Repeat exactly the lines below that lie between the line with "Court Purple 13s" and the line with "total: 424.61 -> 542.79", counting both of those lines as part of the answer.

--- Material to process ---
######

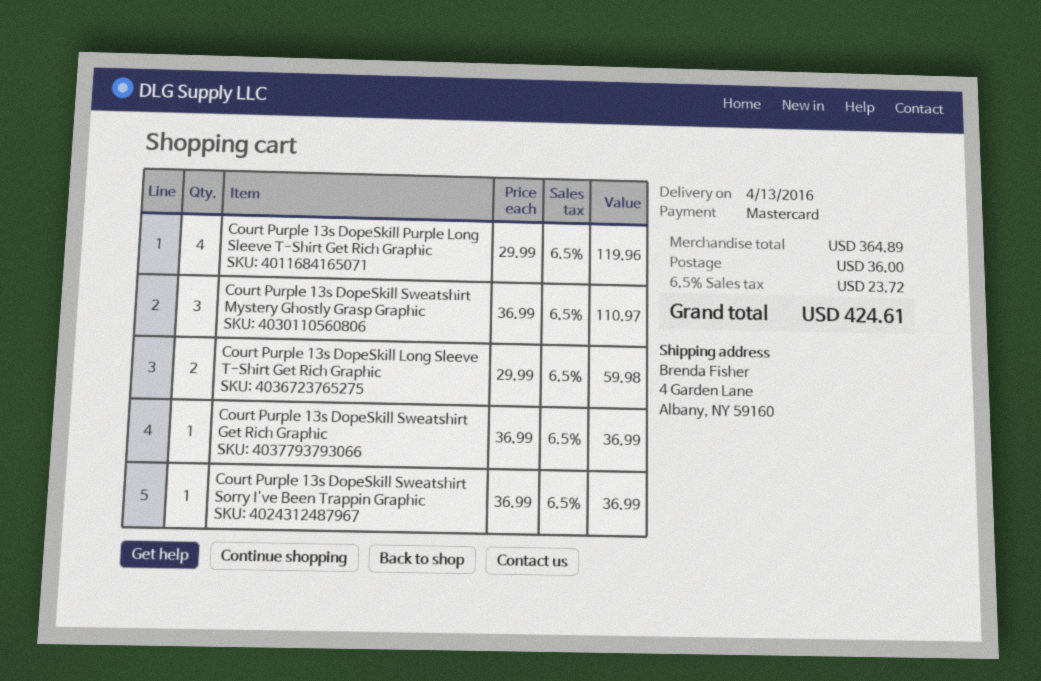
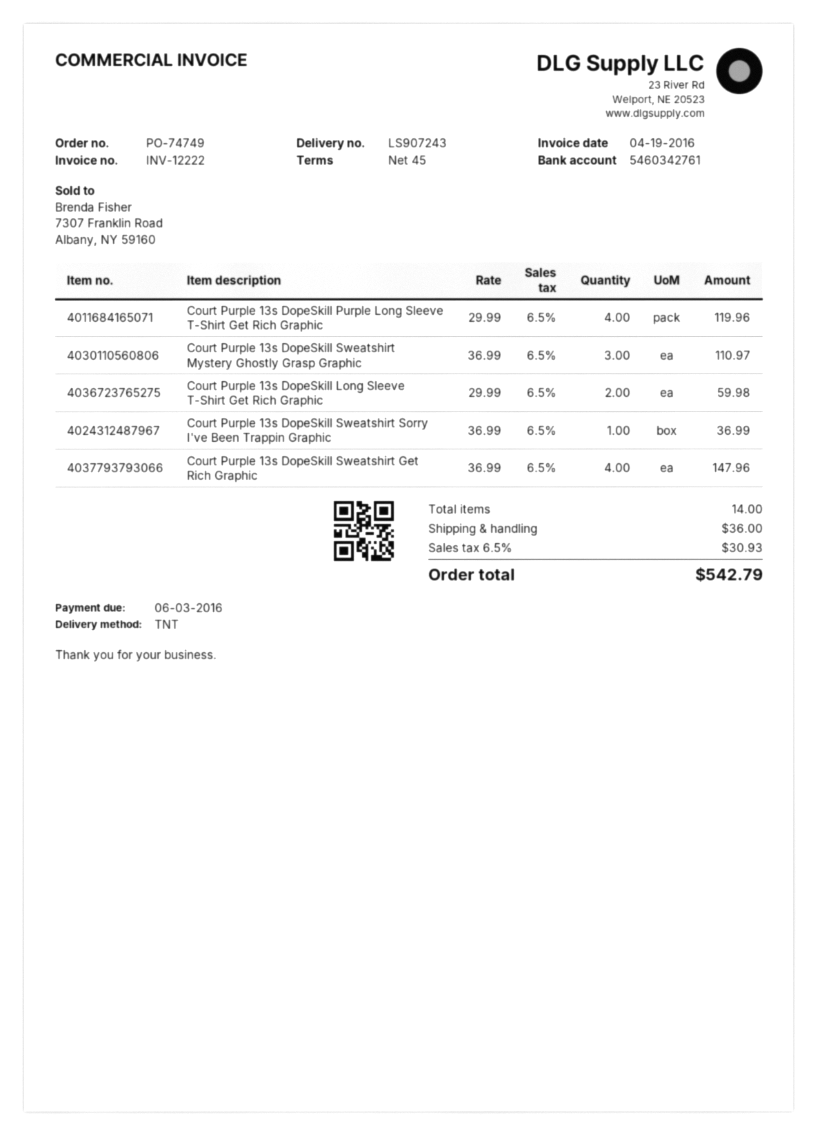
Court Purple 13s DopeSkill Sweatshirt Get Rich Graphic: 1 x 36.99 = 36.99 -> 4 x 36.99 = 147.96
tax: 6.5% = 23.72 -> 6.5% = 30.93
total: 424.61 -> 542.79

######

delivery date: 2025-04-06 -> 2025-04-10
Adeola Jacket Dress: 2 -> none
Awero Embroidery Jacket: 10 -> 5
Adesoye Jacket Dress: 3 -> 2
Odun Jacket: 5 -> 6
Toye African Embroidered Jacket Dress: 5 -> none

######

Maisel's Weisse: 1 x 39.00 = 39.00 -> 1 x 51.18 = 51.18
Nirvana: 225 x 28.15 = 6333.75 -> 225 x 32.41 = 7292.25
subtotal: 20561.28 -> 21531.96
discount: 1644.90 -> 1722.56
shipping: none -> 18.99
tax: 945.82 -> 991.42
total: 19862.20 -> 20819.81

######

--- Exercise output ---
Court Purple 13s DopeSkill Sweatshirt Get Rich Graphic: 1 x 36.99 = 36.99 -> 4 x 36.99 = 147.96
tax: 6.5% = 23.72 -> 6.5% = 30.93
total: 424.61 -> 542.79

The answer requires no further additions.